Arrive early and hang out.

Sage advice trail from Medill reporters on the campaign. The graduate students in Medill’s Washington Program hit the road this week to cover key Senate races in Colorado, Iowa, Kentucky and North Carolina.

OK, maybe not “sage,” since most of the Medill team members were covering their first U.S. Senate campaign and election. But they’re fast learners.

“This reporting trip was an exercise in the importance of getting there [to a campaign event] early and hanging out,” said Ross Williams, who covered Democratic Sen. Mark Udall’s defeat at the hands of Republican Rep. Cory Gardner in Colorado. “By hanging out and chatting with Pueblo, Colorado, Democrats… I learned that Gov. John Hickenlooper would be speaking at a nearby restaurant, information the campaign neglected to give me.”
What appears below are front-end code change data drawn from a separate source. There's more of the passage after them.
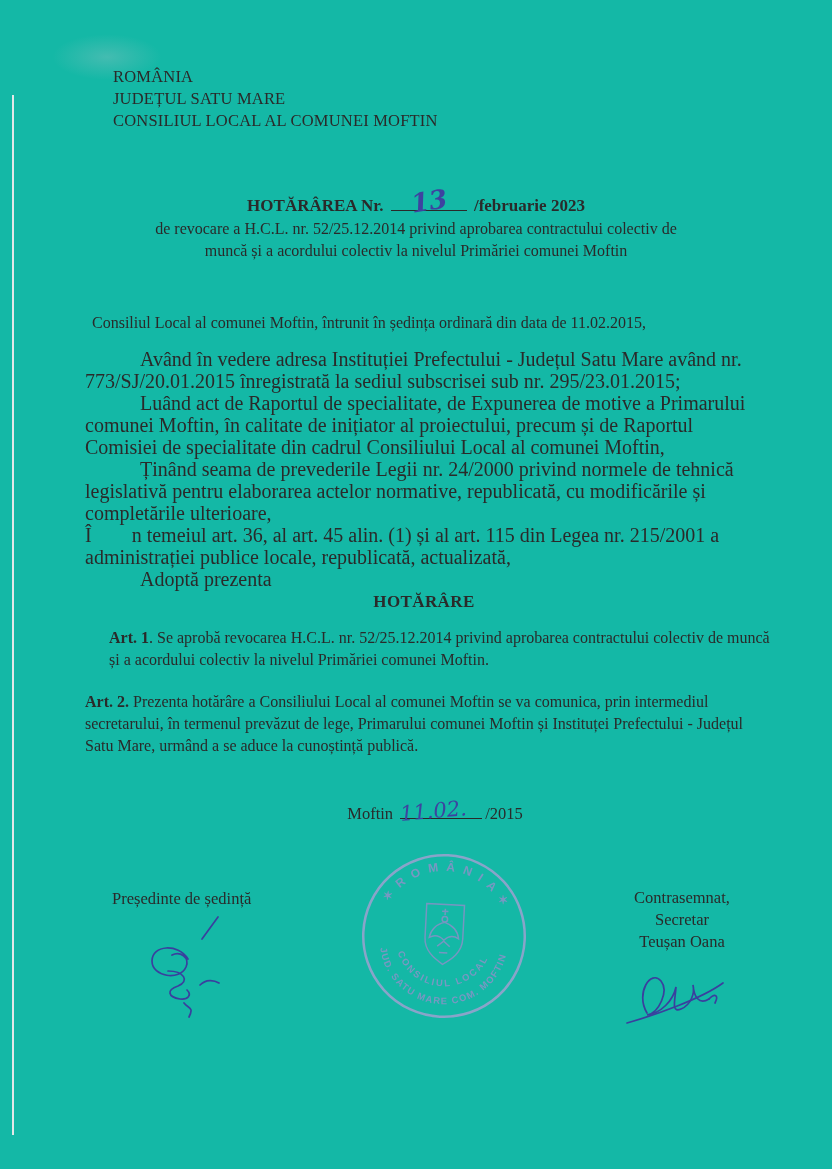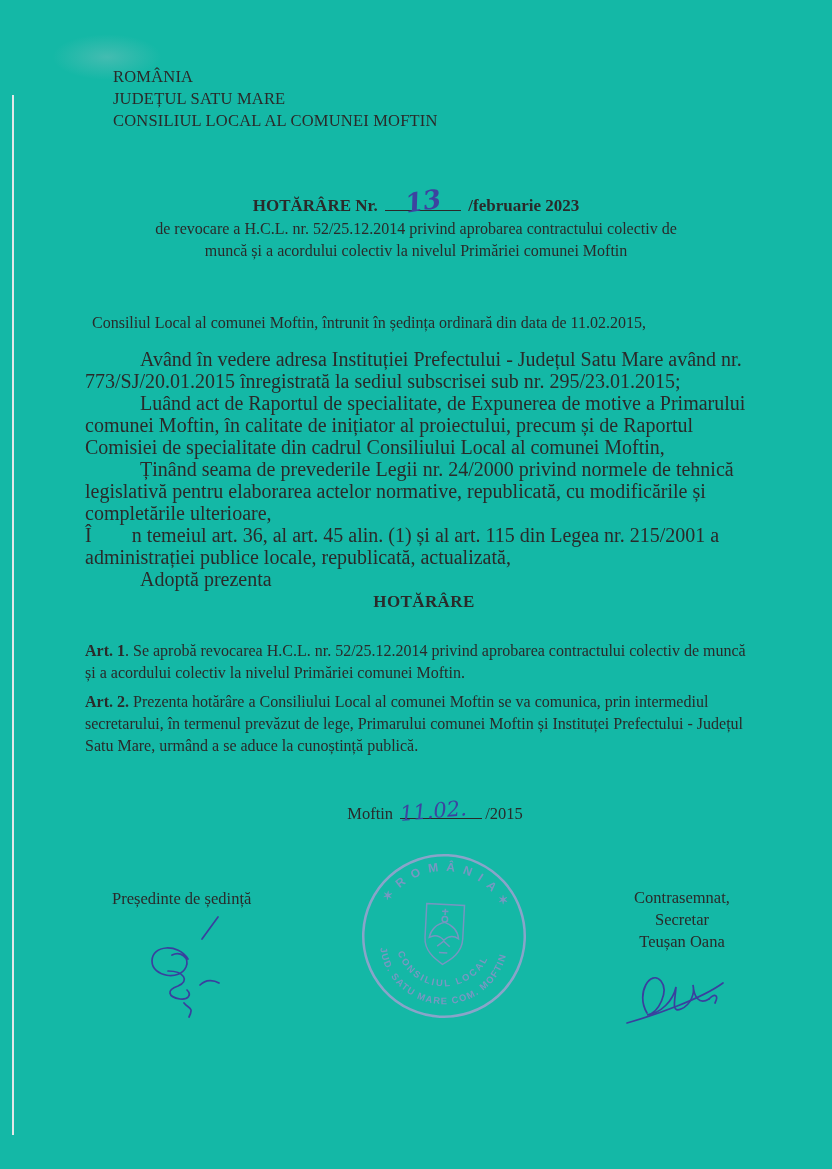--- a/index.html
+++ b/index.html
@@ -25,21 +25,21 @@
   .subtitle{font-size:16px;}
   
   .intro{position:absolute;left:92px;top:312px;width:690px;font-size:16px;line-height:22px;margin:0;}
   .body-block{position:absolute;left:85px;top:348px;width:672px;font-size:20px;line-height:22px;}
   .para{margin:0;text-indent:55px;}
   .para.special{text-indent:0;}
   .gap{display:inline-block;width:40px;}
   .decision-heading{position:absolute;left:86px;top:584px;width:660px;text-align:center;
     font-size:17px;font-weight:bold;margin:8px;letter-spacing:.4px;}
   .article{position:absolute;left:85px;width:672px;font-size:16px;line-height:22px;margin:0;}
-  .art1{top:640px;}
+  .art1{top:627px;margin-left:24px;}
   .art2{top:683px;margin-top:8px;}
   .article b{font-weight:bold;}
   
   .dateline{position:absolute;left:19px;top:803px;width:832px;text-align:center;font-size:16.5px;}
   .blank-date{width:82px;margin:0 3px;}
   .hw-date{position:absolute;left:0px;bottom:-4px;font-size:21px;transform:rotate(-5deg);white-space:nowrap;line-height:1;}
   
   .sig-left{position:absolute;left:112px;top:889px;width:230px;font-size:16.5px;}
   .sig-left svg{margin:0 0 0 14px;display:block;}
   .sig-right{position:absolute;left:592px;top:887px;width:180px;text-align:center;font-size:16.5px;line-height:22px;}
@@ -56,21 +56,21 @@
   <div class="smudge"></div>
 
   <header class="letterhead">
     <div>ROMÂNIA</div>
     <div>JUDEȚUL SATU MARE</div>
     <div>CONSILIUL LOCAL AL COMUNEI MOFTIN</div>
   </header>
 
   <div class="title-block">
     <div class="title-line">
-      <span>HOTĂRÂRE Nr.</span>
+      <span>HOTĂRÂREA Nr.</span>
       <span class="blank blank-nr"><span class="handwriting hw-nr">13</span></span>
       <span>/februarie 2023</span>
     </div>
     <div class="subtitle">de revocare a H.C.L. nr. 52/25.12.2014 privind aprobarea contractului colectiv de</div>
     <div class="subtitle">muncă și a acordului colectiv la nivelul Primăriei comunei Moftin</div>
   </div>
 
   <p class="intro">Consiliul Local al comunei Moftin, întrunit în ședința ordinară din data de 11.02.2015,</p>
 
   <div class="body-block">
Not everything was that smooth.

“Election night was pure chaos” – the norm, Williams reports. “But it was a comfort to know I was in the same situation as the other reporters: pounding refresh nonstop on the Colorado Secretary of State’s website and waiting for the winner to emerge.”
In Iowa, reporters Kate Rooney and Aimee Keane saw retail politics up close as Rep. Bruce Braley, D-Iowa, and Republican state Sen. Joni Ernst fought it out for an open Senate seat.

“I caught up with the Braley team at a campaign stop in Iowa City Monday. It was an intimate setting at the home of one of the campaign’s canvassing coordinators,” Keane said. “Despite not having access to the volunteers inside the home, I was able to chat with some of Braley’s aides about the campaign and its last minute ground efforts to get voters to the polls. This really helped when I got to the Hotel Fort Des Moines Tuesday night and saw a few familiar faces.”

Keane’s reporting partner, Kate Rooney, said she quickly understood that election night was the “Super Bowl” for political reporters — and she was mixing with skilled journalists who had covered campaigns for years.

Again, though, Rooney had to deal with potholes.

“I arrived here Saturday evening — my suitcase did not. It ended up in Maine in the middle of a Nor’easter, which became lesson one in adapting to your situation,” Rooney said. “Without a tripod, which was also in Maine, I brought my camera to a Joni Ernst event at a train station in Osceola and attempted to look professional although it may have looked like I was filming a home video. I was able to sit down one-on-one with Ernst after the event, which is even more impactful now that she’s headed to the Senate.”

Ernst will be greeted on Capitol Hill by Sen. Mitch McConnell., R-Ky., the soon-to-be Senate majority leader. Jani Actman and Merill D’Arezzo filed text and video from the Lexington, Kentucky, headquarters of McConnell’s opponent, Democrat Alison Lundergan Grimes, whose upset bid was swamped by the Republican wave.

“The media area proved chaotic – a tangle of wires, tripods and stressed journalists,” Actman said. “Arriving early to find a spot for our tripod was key. Merrill manned the camera while I was on the hunt for interesting quotes. I didn’t have to wait too long, though.” The race went to McConnell early in the evening. It was over for Grimes. “I’ve never seen a party break up so fast,” Actman said.

Back in Washington, reporter Kristin Kim was a figurative fly on the wall Tuesday night at The Washington Post’s Universal Desk. Her impressions of the hectic scene: “It never hurts to be over-prepared. I have learned it is always best to be prepared for the unexpected — If you can have a back-up plan, make sure you have one. “ Also stationed in Washington, Abby Sun and Natalie Pacini helped out with election night activities at NBC4.

Hayat Norimine and DeJonique Garrison were a couple of states away, covering the contest between Sen. Kay Hagan, D-N.C., and her Republican foe, Thom Tillis, speaker of the North Carolina House.

Garrison was with the disappointed Hagan campaign in Greensboro, while Norimine camped out in Charlotte at Tillis headquarters. “I was sprawled out on the floor where my video camera was stationed with a reporter’s notebook, DSLR, laptop and phone,” Norimine said. “It was so crowded and boisterous that I could barely hear Tillis’ speech at times.”

The lesson? “Be more aggressive with shooting video and manage to get closer to the action.”

And enjoy the moment.

As Rooney put it: “For a young political reporter, the idea of being sent to Iowa during the midterms elicits the same feeling as a seven-year-old being sent to Disney World. We got the rare chance to work alongside the top political reporters in the business and produced content that we’re proud to look back on.”